O en el desamparo, por ejemplo, del inmigrante sin papeles que no entiende el idioma y queda por ello excluido de las informaciones. Y que espera ese día, en su casa, en esa oscuridad sin datos, espera y espera a quien no va a llegar. Y luego no sabe dónde ir a buscarlo y finalmente no se atreve a reconocer a su pareja o a su amigo desaparecidos; y ahora tiene que hacer largas colas ante una ventanilla oficial para mendigar lo que aquel día le prometieron: una carta de naturalización al precio de la vida de un ser querido.

O en el temor, por ejemplo, de que tanto sufrimiento, tanta gente de repente sola o desamparada, tantos proyectos personales truncados, de que todo eso tenga como primer y fundamental efecto, como única consecuencia durable, el que nuestra libertad se ponga en entredicho, o bajo sospecha.

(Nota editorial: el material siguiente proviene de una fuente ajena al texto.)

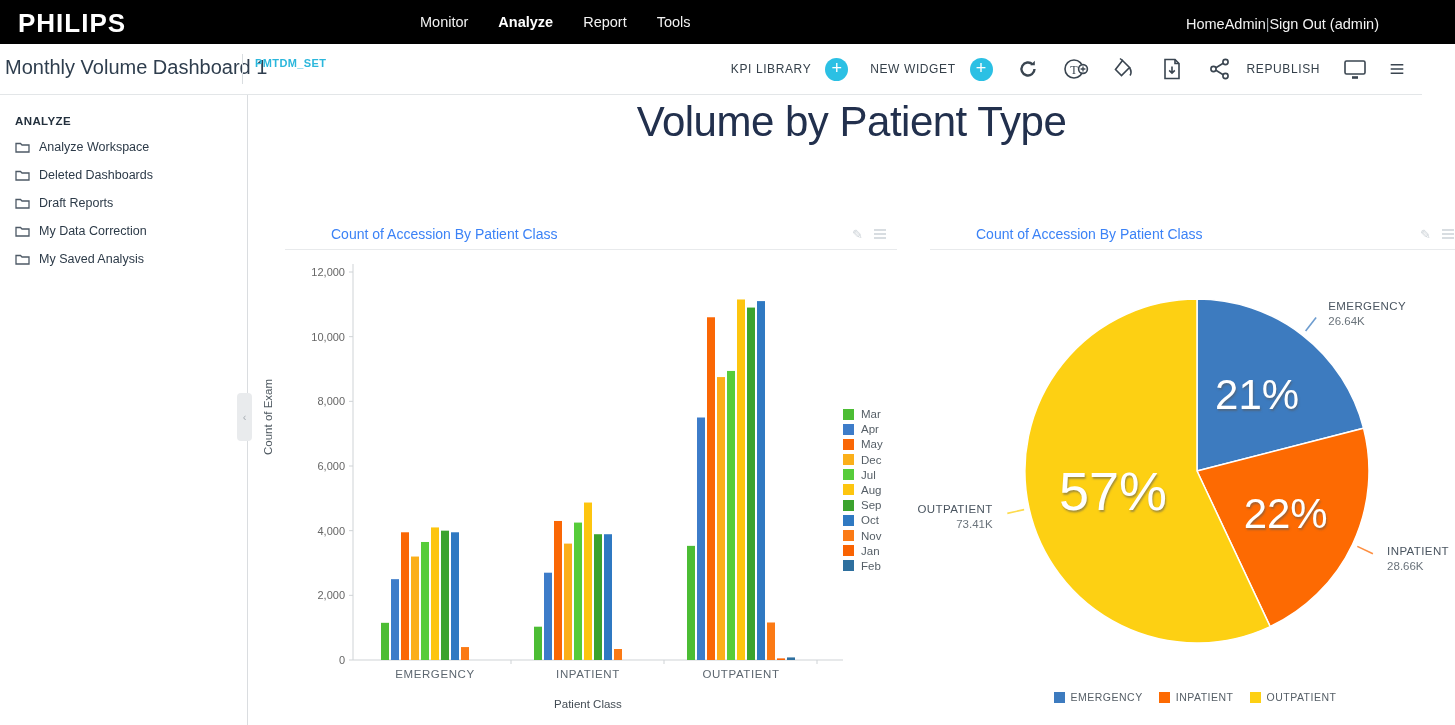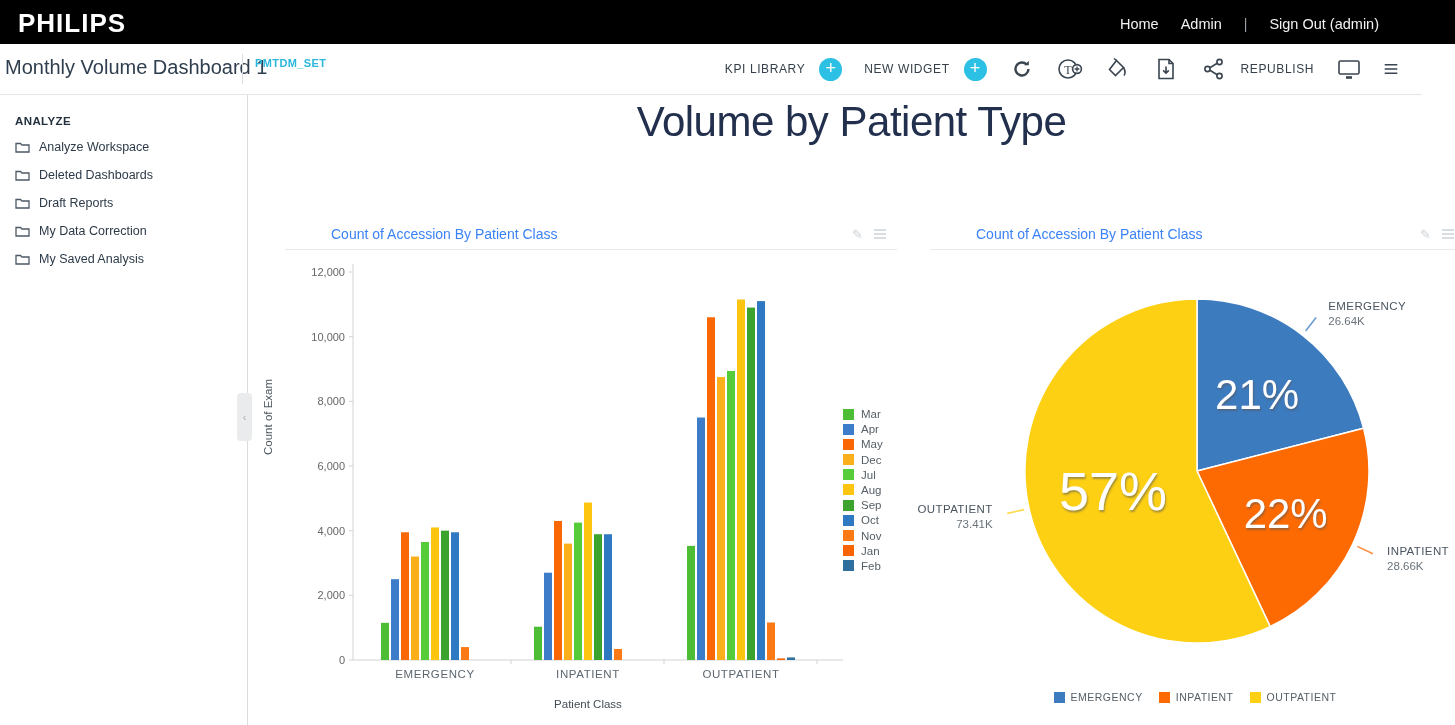--- a/index.html
+++ b/index.html
@@ -10,31 +10,31 @@
   
   #top-header { position:absolute; left:0; top:0; width:1455px; height:44px;
     background:#000; color:#fff; }
   #logo { position:absolute; left:18px; top:8px; font-size:26px; font-weight:bold;
     letter-spacing:1px; color:#fff; }
   #main-nav { position:absolute; left:420px; top:0; height:44px; display:flex;
     align-items:center; gap:30px; }
   .nav-item { font-size:14.5px; color:#f2f2f2; cursor:pointer; }
   .nav-item.active { font-weight:bold; color:#fff; }
   #header-right { position:absolute; right:76px; top:0; height:48px; display:flex;
-    align-items:center; gap:22px; font-size:14px; color:#f2f2f2; }
+    align-items:center; font-size:14px; color:#f2f2f2; }
   .hr-sep { color:#9aa0a6; }
 
   
   #toolbar { position:absolute; left:0; top:44px; width:1422px; height:51px;
     background:#fff; border-bottom:1px solid #e3e6e8; }
   #dash-title { position:absolute; left:5px; top:12px; font-size:20px; color:#2f3e4e; }
   #dash-title-sep { position:absolute; left:242px; top:10px; width:1px; height:30px; background:#d9dde0; }
   #dataset-label { position:absolute; left:255px; top:13px; font-size:11px; font-weight:bold;
     color:#2bb7dc; letter-spacing:.4px; }
-  #toolbar-right { position:absolute; right:24px; top:0; height:50px; display:flex;
+  #toolbar-right { position:absolute; right:18px; top:0; height:50px; display:flex;
     align-items:center; gap:22px; }
   .tb-label { font-size:12px; color:#35404a; letter-spacing:.6px; cursor:pointer; }
   .plus-btn { width:23px; height:23px; border-radius:50%; background:#2bc0e4; color:#fff;
     font-size:18px; line-height:21px; text-align:center; cursor:pointer; margin-left:-8px; }
   .tb-icon { width:26px; height:26px; display:flex; align-items:center; justify-content:center;
     cursor:pointer; }
   .tb-icon svg { stroke:#3a4550; fill:none; stroke-width:1.6; }
 
   
   #sidebar { position:absolute; left:0; top:95px; width:248px; height:630px;
@@ -81,20 +81,26 @@
     justify-content:center; gap:16px; }
   .pl-item { display:flex; align-items:center; gap:6px; cursor:pointer; }
   .pl-sq { width:11px; height:11px; }
   .pl-label { font-size:10.5px; color:#555e66; letter-spacing:.5px; }
 </style>
 </head>
 <body>
 
 <div id="top-header">
   <div id="logo">PHILIPS</div>
+  <div id="main-nav">
+      <span class="nav-item">Monitor</span>
+      <span class="nav-item active">Analyze</span>
+      <span class="nav-item">Report</span>
+      <span class="nav-item">Tools</span>
+    </div>
   <div id="header-right">
     <span class="nav-item">Home</span>
     <span class="nav-item">Admin</span>
     <span class="hr-sep">|</span>
     <span class="nav-item">Sign Out (admin)</span>
   </div>
 </div>
 
 <div id="toolbar">
   <div id="dash-title">Monthly Volume Dashboard 1</div>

Lo horrible no es más que una visión; la comprensión del horror se concentra, para mí, en el pensamiento de que tampoco esta vez se acudirá a las soluciones verdaderas, que tampoco a pesar del 11-M se meterá la mano en los paraísos fiscales, por ejemplo, para cerrar el grifo de la financiación terrorista; de que todas las manos servirán para registrar nuestras maletas, bolsos, neceseres, bolsillos o zapatos; una vez y otra vez, en todos los aeropuertos o en cualquier esquina. Y luego más, quiero decir menos de libertad, en nombre de nuestro bien, naturalmente.